#serde-json #arena #json #value #performance #serde

datavalue-rs

High-performance Arena-based alternative to serde_json::Value

4 releases

new 0.1.5 Apr 19, 2025
0.1.4 Apr 18, 2025
0.1.3 Apr 18, 2025
0.1.1 Apr 18, 2025

#779 in Parser implementations

Download history

120 downloads per month

MIT license

105KB
1K SLoC

Rust 1K SLoC // 0.1% comments Shell 128 SLoC // 0.2% comments

datavalue-rs

Introduction

datavalue-rs is a Rust library that provides a highly performant, memory-efficient data structure for working with parsed JSON data. It serves as a drop-in replacement for serde_json::Value, maintaining API compatibility while optimizing for speed and memory efficiency through arena-based allocation.
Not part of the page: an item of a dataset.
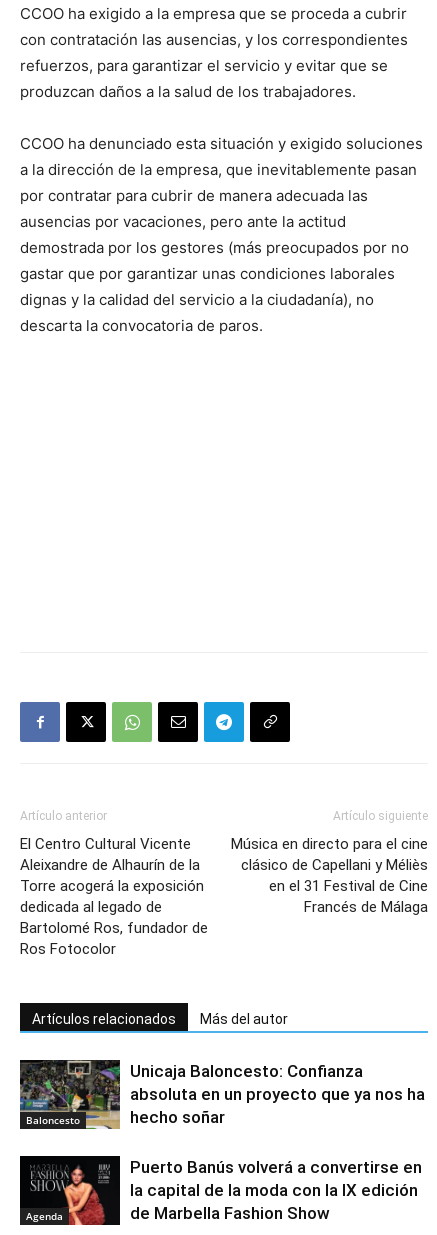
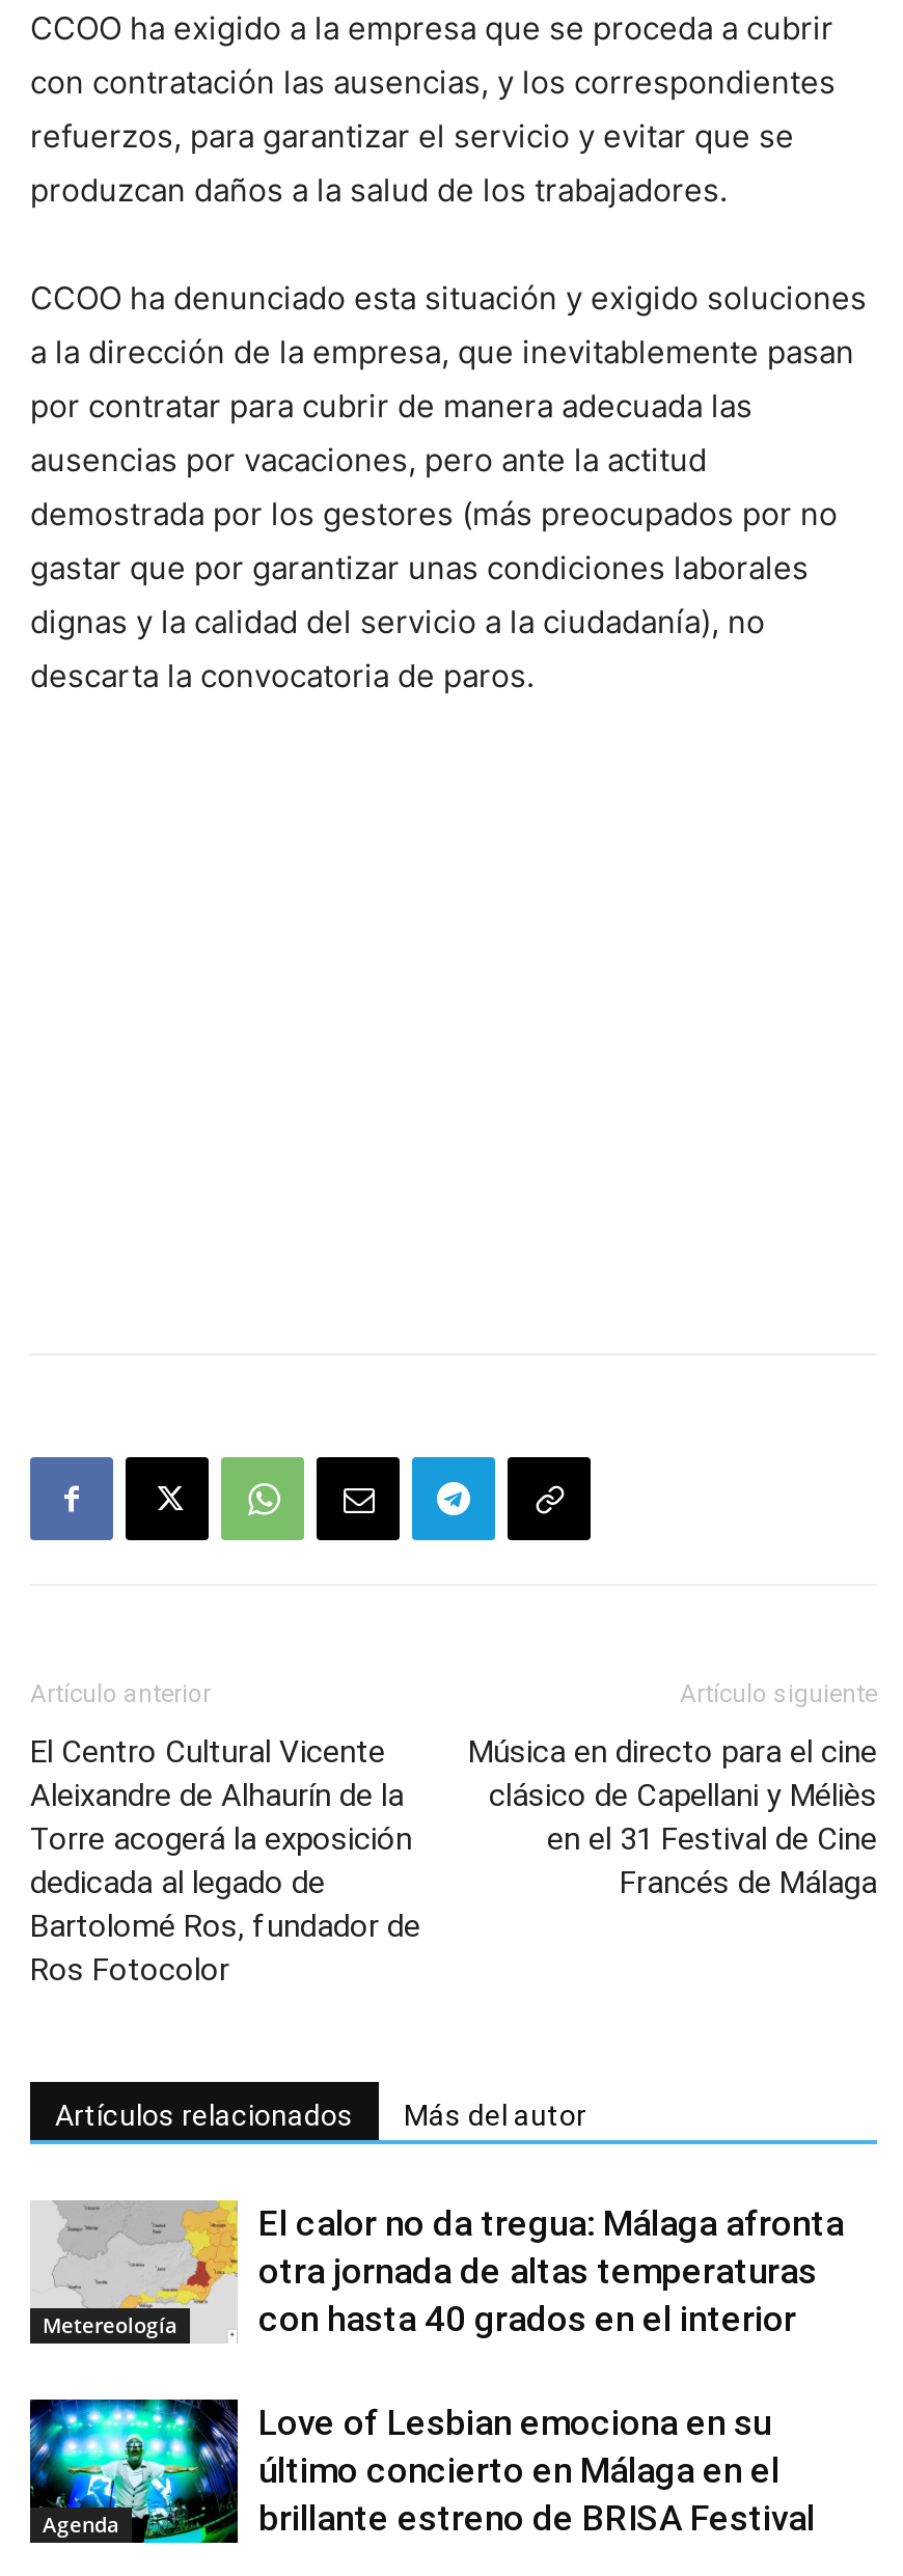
[19,1059,116,1129] [image] | Baloncesto -> [30,2198,229,2341] [image] | Metereología
[130,1061,425,1127] Unicaja Baloncesto: Confianza | absoluta en un proyecto que ya nos ha | hecho soñar -> [258,2203,844,2340] El calor no da tregua: Málaga afronta | otra jornada de altas temperaturas | con hasta 40 grados en el interior
[19,1155,422,1226] [image] | Puerto Banús volverá a convertirse en | la capital de la moda con la IX edición | de Marbella Fashion Show -> [28,2397,815,2545] [image] | Love of Lesbian emociona en su | último concierto en Málaga en el | brillante estreno de BRISA Festival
The library can be used with any JSON parser by implementing appropriate conversion functions, allowing flexibility in choosing parsing strategies while benefiting from the efficient data representation.

Motivation

While serde_json::Value provides an excellent API, it can face performance challenges in high-throughput scenarios due to frequent heap allocations, pointer chasing, and memory fragmentation. datavalue-rs aims to:

  • Maintain API Compatibility: Serve as a direct drop-in replacement for serde_json::Value
  • Improve Performance: Reduce overhead through arena-based allocation and optimized memory layout
  • Reduce Memory Usage: Minimize fragmentation and allocations while keeping the same interface

Performance

DataValue significantly outperforms serde_json::Value for many common operations, particularly those involving deep access and complex traversals.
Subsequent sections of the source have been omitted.